Take this opportunity to learn that different people might have different thresholds to feel intimidated and that normal people don't feel comfortable being tracked at all times in real life, regardless of the mechanism by which it's being executed.
In the above example, maybe you feel uncomfortable because the film crew is following you around in broad daylight? Would you feel better if they stayed hidden like the flock cameras in this example?
I get that some people have a desire for privacy in public. And I'm even sympathetic to it. However, with the exception of the EU, privacy in public not is a right, nor is it a thing most people believe they possess. (And even ECHR Article 8 has a carveout for recording public activities for legitimate purposes.)
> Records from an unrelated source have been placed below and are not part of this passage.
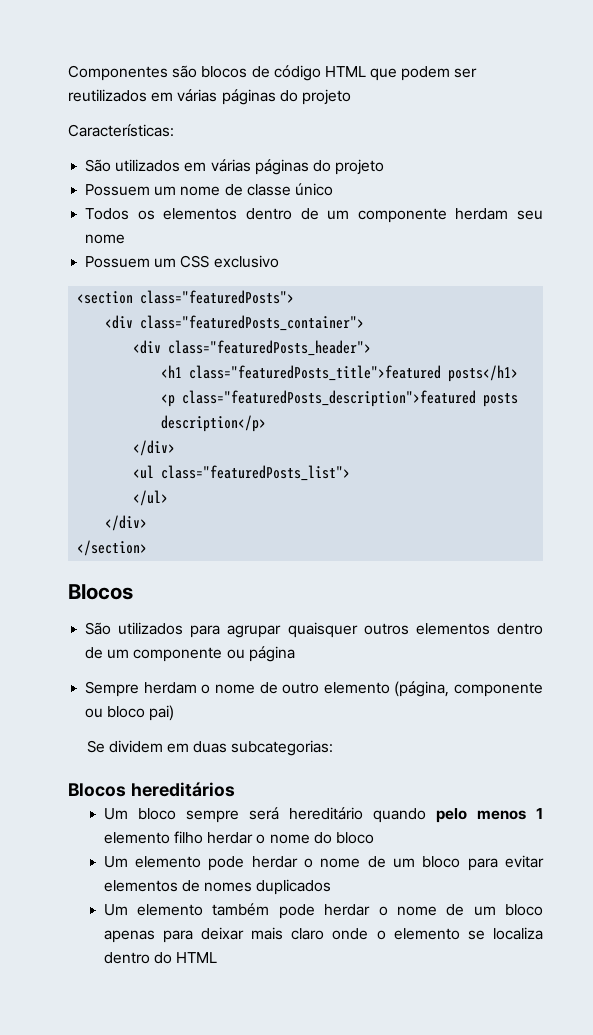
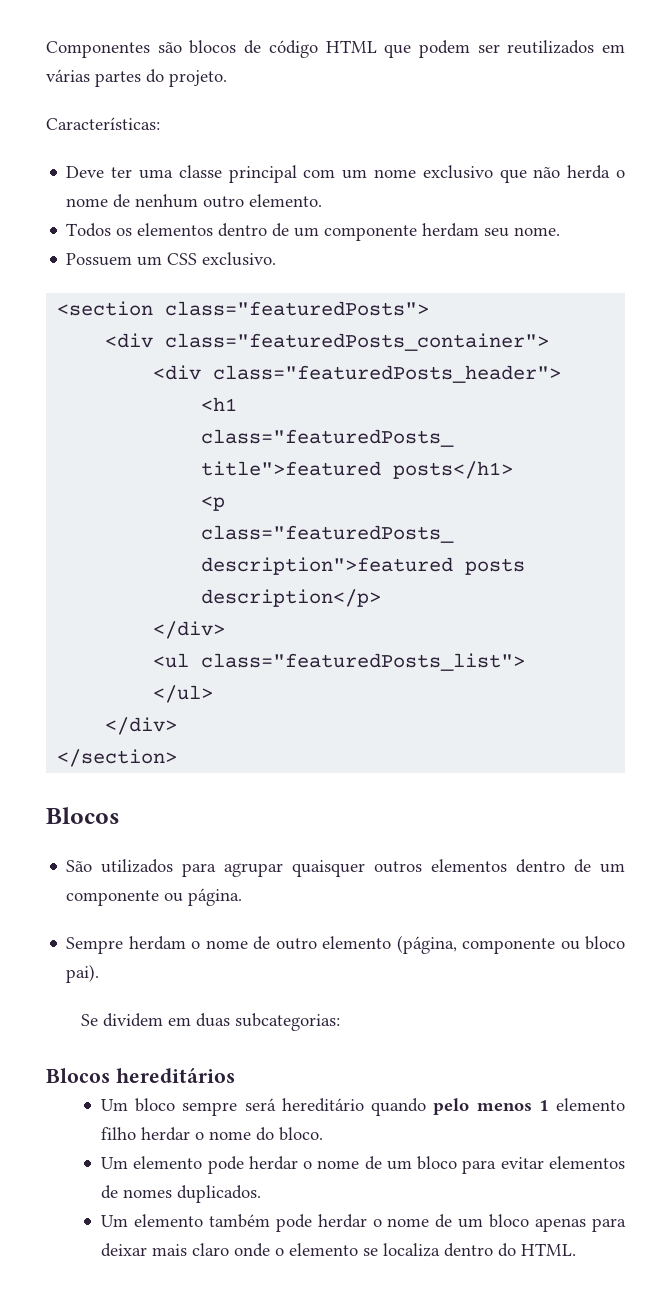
- Componentes são blocos de código HTML que podem ser reutilizados em várias páginas do projeto
+ Componentes são blocos de código HTML que podem ser reutilizados em várias partes do projeto.
  Características:
- São utilizados em várias páginas do projeto
- Possuem um nome de classe único
+ Deve ter uma classe principal com um nome exclusivo que não herda o nome de nenhum outro elemento.
- Todos os elementos dentro de um componente herdam seu nome
+ Todos os elementos dentro de um componente herdam seu nome.
- Possuem um CSS exclusivo
+ Possuem um CSS exclusivo.
- São utilizados para agrupar quaisquer outros elementos dentro de um componente ou página
+ São utilizados para agrupar quaisquer outros elementos dentro de um componente ou página.
- Sempre herdam o nome de outro elemento (página, componente ou bloco pai)
+ Sempre herdam o nome de outro elemento (página, componente ou bloco pai).
- Um bloco sempre será hereditário quando pelo menos 1 elemento filho herdar o nome do bloco
+ Um bloco sempre será hereditário quando pelo menos 1 elemento filho herdar o nome do bloco.
- Um elemento pode herdar o nome de um bloco para evitar elementos de nomes duplicados
+ Um elemento pode herdar o nome de um bloco para evitar elementos de nomes duplicados.
- Um elemento também pode herdar o nome de um bloco apenas para deixar mais claro onde o elemento se localiza dentro do HTML
+ Um elemento também pode herdar o nome de um bloco apenas para deixar mais claro onde o elemento se localiza dentro do HTML.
If you think you should have such privacy rights, by all means, use the political process to achieve it. But note that it's not cost-free, and there will be tradeoffs.
In the film crew example, what is the difference if the crew is sufficiently far away from you such that you won't know? The paparazzi already do it to celebrities, seems reasonable for individuals to just track each other at a distance if we're all okay with your proposed path.
They often do. What am I gonna do, run up to anyone who's taking cell phone videos that might have me in it and try to force them to stop recording? That would make me look unhinged.
Then on the way home I'll park where I left off. If anyone asks me I'll them everything I know about you. It's "public" information after all.
So, I won't follow you, but when you _do_ leave, I'm going to call some people to let them know that happened. Still cool?
> Flock advertises a drop in crime, but the true cost is a culture of mistrust and preemptive suspicion. As the EFF warns, communities are being sold a false promise of safety - at the expense of civil rights* (EFF).
...
> True safety comes from healthy, empowered communities; not automated suspicion. Community-led safety initiatives have demonstrated significant results: North Lawndale saw a 58% decrease in gun violence after READI Chicago began implementing their program there. In cities nationwide, the presence of local nonprofits has been statistically linked to reductions in homicide, violent crime, and property crime (Brennan Center, The DePaulia, American Sociological Association).
These are incredibly weak arguments. I haven't personally looked into how good Flock cameras are at actually preventing crime and catching criminals, but if this is the best counterargument their detractors can come up with, it makes me suspect they're actually pretty good.
Crime is extremely bad. Mass surveillance is bad too, especially if abused, but being glib or dismissive about the real trade-offs is counterproductive.
Also, recording in public spaces (or private spaces that you own) is an important and fundamental right just like the right to privacy; simply banning this kind of surveillance would also infringe on civil liberties in a different way. I agree that laws and norms need adjusting in light of new technology, but that discussion needs more nuance than this.
Edit: not a low effort comment. This is something you should all read and demand the same of. I consternated on how not to call your regime moronic. It _is_ moronic that you don’t have these basic protections and we keep having to listen to you all whine about that.
There is no way Flock could practically ramp up production or manpower to replace the entire fleet before failing to meet contractual requirements with their customers that keep money flowing in.
Further, I'm not sure why there is an expectation of privacy in public places. You don't have to consent to being filmed when you're walking down a public sidewalk.